Top of PROVIDED INFORMATION
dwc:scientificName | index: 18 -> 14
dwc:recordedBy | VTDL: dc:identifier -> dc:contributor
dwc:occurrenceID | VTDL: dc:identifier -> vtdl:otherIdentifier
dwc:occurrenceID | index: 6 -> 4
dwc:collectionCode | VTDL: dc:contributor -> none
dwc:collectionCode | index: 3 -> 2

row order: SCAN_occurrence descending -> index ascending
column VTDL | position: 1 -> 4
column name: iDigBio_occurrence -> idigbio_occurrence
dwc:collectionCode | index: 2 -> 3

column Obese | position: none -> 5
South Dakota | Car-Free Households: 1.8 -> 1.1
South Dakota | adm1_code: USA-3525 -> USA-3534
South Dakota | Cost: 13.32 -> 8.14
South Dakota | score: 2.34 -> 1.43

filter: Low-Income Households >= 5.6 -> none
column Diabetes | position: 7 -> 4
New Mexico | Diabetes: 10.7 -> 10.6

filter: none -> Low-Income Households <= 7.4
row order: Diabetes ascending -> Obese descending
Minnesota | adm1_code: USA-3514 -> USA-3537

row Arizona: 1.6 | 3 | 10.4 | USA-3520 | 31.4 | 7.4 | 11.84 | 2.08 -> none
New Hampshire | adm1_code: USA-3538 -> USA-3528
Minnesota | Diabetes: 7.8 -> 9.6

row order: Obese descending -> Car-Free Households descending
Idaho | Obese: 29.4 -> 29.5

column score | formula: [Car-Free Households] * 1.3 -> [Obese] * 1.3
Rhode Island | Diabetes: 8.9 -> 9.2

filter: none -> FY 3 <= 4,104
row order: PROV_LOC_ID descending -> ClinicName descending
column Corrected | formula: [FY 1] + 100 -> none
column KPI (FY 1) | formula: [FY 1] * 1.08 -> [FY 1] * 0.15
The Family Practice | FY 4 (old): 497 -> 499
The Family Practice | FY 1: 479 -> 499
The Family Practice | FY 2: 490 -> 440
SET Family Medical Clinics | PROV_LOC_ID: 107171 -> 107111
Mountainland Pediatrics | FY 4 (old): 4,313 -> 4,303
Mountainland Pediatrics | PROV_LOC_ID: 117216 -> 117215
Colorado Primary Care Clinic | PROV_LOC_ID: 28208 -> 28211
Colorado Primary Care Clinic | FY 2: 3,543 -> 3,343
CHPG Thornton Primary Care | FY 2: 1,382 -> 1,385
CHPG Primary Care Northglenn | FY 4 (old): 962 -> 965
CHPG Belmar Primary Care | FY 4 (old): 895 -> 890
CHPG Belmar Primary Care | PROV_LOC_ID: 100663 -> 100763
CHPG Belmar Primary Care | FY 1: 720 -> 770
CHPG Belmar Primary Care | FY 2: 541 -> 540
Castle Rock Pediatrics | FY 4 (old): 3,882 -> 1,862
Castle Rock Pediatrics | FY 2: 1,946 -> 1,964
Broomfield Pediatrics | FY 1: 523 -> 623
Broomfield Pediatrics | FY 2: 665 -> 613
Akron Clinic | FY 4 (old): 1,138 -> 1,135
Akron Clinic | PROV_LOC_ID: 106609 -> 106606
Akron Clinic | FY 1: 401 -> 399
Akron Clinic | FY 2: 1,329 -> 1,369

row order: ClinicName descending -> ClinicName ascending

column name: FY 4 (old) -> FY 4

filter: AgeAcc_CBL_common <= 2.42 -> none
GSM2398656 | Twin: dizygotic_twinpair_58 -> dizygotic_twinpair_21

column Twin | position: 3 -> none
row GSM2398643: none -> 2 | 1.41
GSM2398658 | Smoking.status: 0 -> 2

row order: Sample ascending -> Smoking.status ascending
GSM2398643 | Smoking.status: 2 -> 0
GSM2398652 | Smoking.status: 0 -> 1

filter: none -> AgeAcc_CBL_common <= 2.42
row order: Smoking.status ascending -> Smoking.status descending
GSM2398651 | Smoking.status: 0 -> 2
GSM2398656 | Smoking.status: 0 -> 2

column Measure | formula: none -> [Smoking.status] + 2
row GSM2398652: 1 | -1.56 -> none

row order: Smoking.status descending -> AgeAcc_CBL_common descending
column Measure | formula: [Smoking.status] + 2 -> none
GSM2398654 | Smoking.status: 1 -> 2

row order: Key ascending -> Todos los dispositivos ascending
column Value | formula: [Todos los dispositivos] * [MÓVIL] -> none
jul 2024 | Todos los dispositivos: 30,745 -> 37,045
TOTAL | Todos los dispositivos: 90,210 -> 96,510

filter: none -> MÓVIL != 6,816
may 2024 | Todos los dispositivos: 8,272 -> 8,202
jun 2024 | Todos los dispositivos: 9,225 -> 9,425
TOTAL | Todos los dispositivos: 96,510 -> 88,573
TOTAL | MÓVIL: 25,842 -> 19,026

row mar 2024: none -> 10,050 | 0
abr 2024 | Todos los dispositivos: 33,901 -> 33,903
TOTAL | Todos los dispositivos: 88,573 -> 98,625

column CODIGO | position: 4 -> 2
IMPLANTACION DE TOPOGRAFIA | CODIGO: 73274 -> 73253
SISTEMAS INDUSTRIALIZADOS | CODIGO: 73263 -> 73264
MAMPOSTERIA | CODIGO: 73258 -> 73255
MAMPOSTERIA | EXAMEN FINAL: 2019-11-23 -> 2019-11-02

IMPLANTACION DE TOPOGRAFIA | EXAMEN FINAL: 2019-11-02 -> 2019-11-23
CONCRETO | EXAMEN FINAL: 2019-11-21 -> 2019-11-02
Bottom of PROVIDED INFORMATION
• [DESCRIPTION OF THE TASK]:
Above this instruction are the records; retype exactly the lines from the one containing "SET Family Medical" up to and including the one containing "Broomfield Pediatrics | FY 2: 665 -> 613".

• [RESPONSE]:
SET Family Medical Clinics | PROV_LOC_ID: 107171 -> 107111
Mountainland Pediatrics | FY 4 (old): 4,313 -> 4,303
Mountainland Pediatrics | PROV_LOC_ID: 117216 -> 117215
Colorado Primary Care Clinic | PROV_LOC_ID: 28208 -> 28211
Colorado Primary Care Clinic | FY 2: 3,543 -> 3,343
CHPG Thornton Primary Care | FY 2: 1,382 -> 1,385
CHPG Primary Care Northglenn | FY 4 (old): 962 -> 965
CHPG Belmar Primary Care | FY 4 (old): 895 -> 890
CHPG Belmar Primary Care | PROV_LOC_ID: 100663 -> 100763
CHPG Belmar Primary Care | FY 1: 720 -> 770
CHPG Belmar Primary Care | FY 2: 541 -> 540
Castle Rock Pediatrics | FY 4 (old): 3,882 -> 1,862
Castle Rock Pediatrics | FY 2: 1,946 -> 1,964
Broomfield Pediatrics | FY 1: 523 -> 623
Broomfield Pediatrics | FY 2: 665 -> 613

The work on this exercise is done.